Thanks a lot for your good wishes - kind of you to email!

Looks as though my sailing on won't happen for a fortnight or more ... still too much to do & dependent on gear arriving safely....

Cheers,

Jeanne
"Nereida"
Ushuaiathis

Were dose she find the time.
What a woman.
Safe sailing
02-18-2011 09:09 PM
HDChopper Exellent Blog she has , Fair winds & weather to her !

Nothing better than Great ppl who take the time to share experience & knowledge ......
02-18-2011 08:36 PM
RainDog Great information. Thanks for posting.

Quote:
Originally Posted by centaursailor View Post
I brought in the drogue and found just 6 of the 124 cones and minimal line .... the fishermen had helpfully cut the drogue away by driving over it when it got light enough to see
A novel solution to the JSD retrieval problem.
02-18-2011 08:00 PM
sailingdog Isn't this the lady who was decided to stop in Durban when Abby Sunderland decided to try and cross the Southern Ocean?
02-18-2011 05:34 PM
smackdaddy Centaur - she is a really cool lady. I mean she's rounded the Horn!, with a knockdown!, is fixing her boat, and is ready for more. I have HUGE respect for that.

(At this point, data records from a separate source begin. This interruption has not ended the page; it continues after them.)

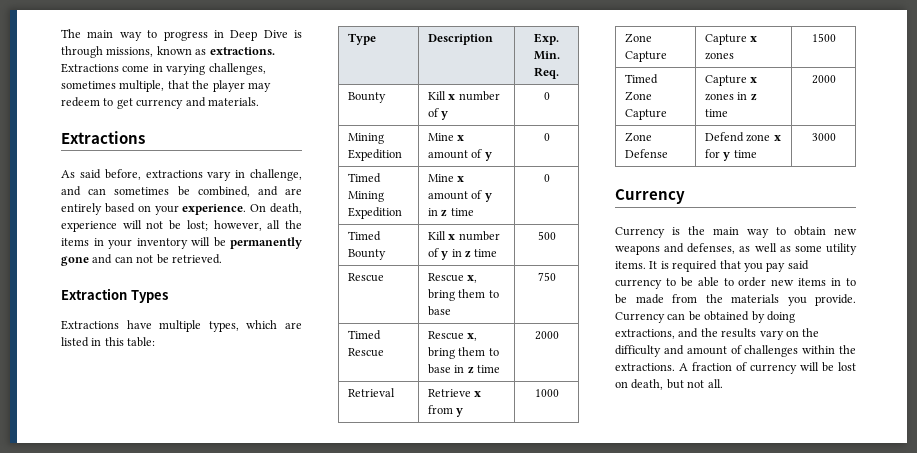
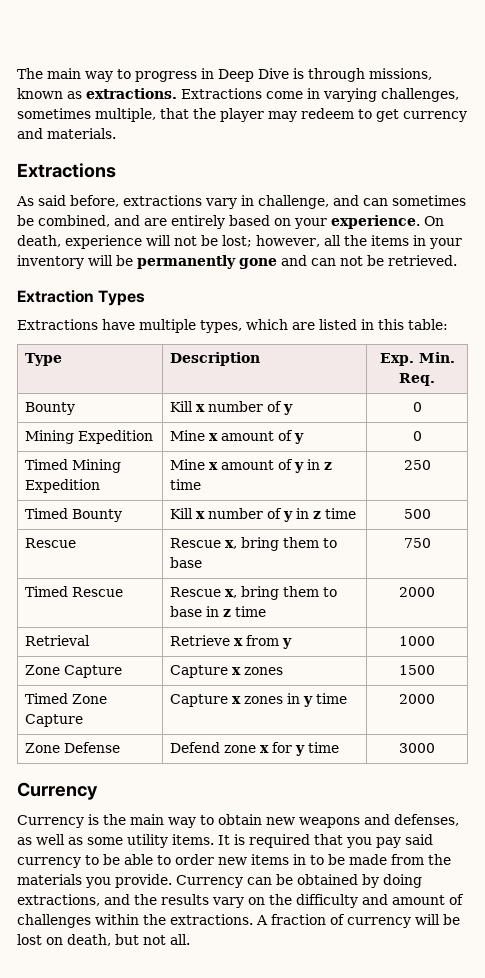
- Timed Mining Expedition | Mine x amount of y in z time | 0
+ Timed Mining Expedition | Mine x amount of y in z time | 250
- Timed Zone Capture | Capture x zones in z time | 2000
+ Timed Zone Capture | Capture x zones in y time | 2000

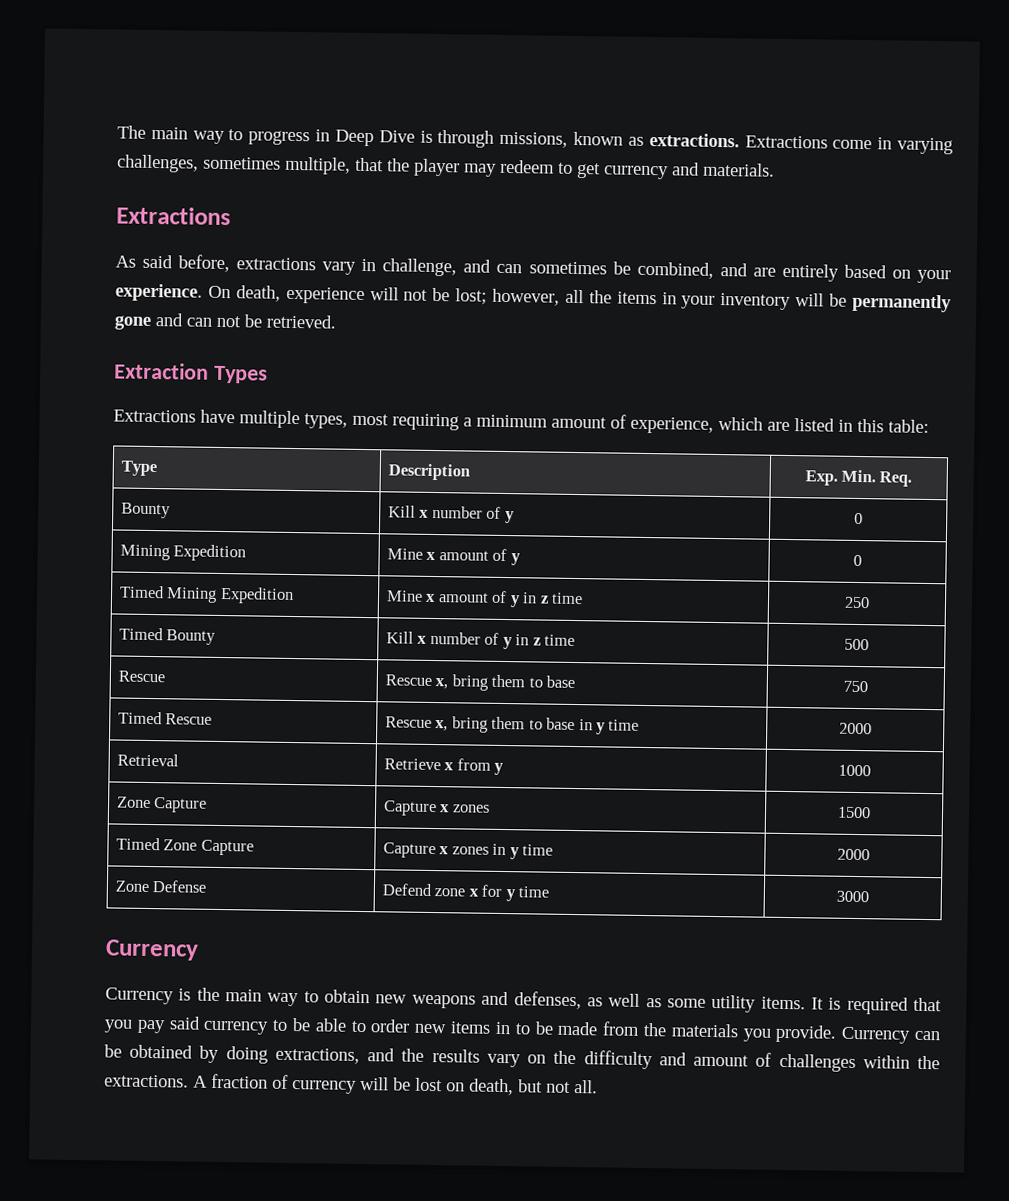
- Extractions have multiple types, which are listed in this table:
+ Extractions have multiple types, most requiring a minimum amount of experience, which are listed in this table:
- Timed Rescue | Rescue x, bring them to base in z time | 2000
+ Timed Rescue | Rescue x, bring them to base in y time | 2000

The fact that she took the time to tell me the rest of the story was pretty cool. You guys should check out her blog - and send her an email of encouragement:

Sailing Vessel Nereida - Welcome to my journeys

When someone speaks from Tierra del Fuego...I listen. She can handle any smack that comes her way.

Go the Jeanne!
02-18-2011 04:44 PM
centaursailor
Headin for a Smack

Thought this email from Jeanne to Smackdaddy deserved to have the first post position and not get lost in a well posted thread.

Re series drogue:" Was the drogue deployed prior to/during your knockdown? If I recall, you mentioned that you were having trouble keeping Nereida quartered to the seas - that she was drifting to a beam-on position. I (along with many other interested sailors on these forums) are curious about how you found the effectiveness of the JSD and what you'd recommend based on that experience"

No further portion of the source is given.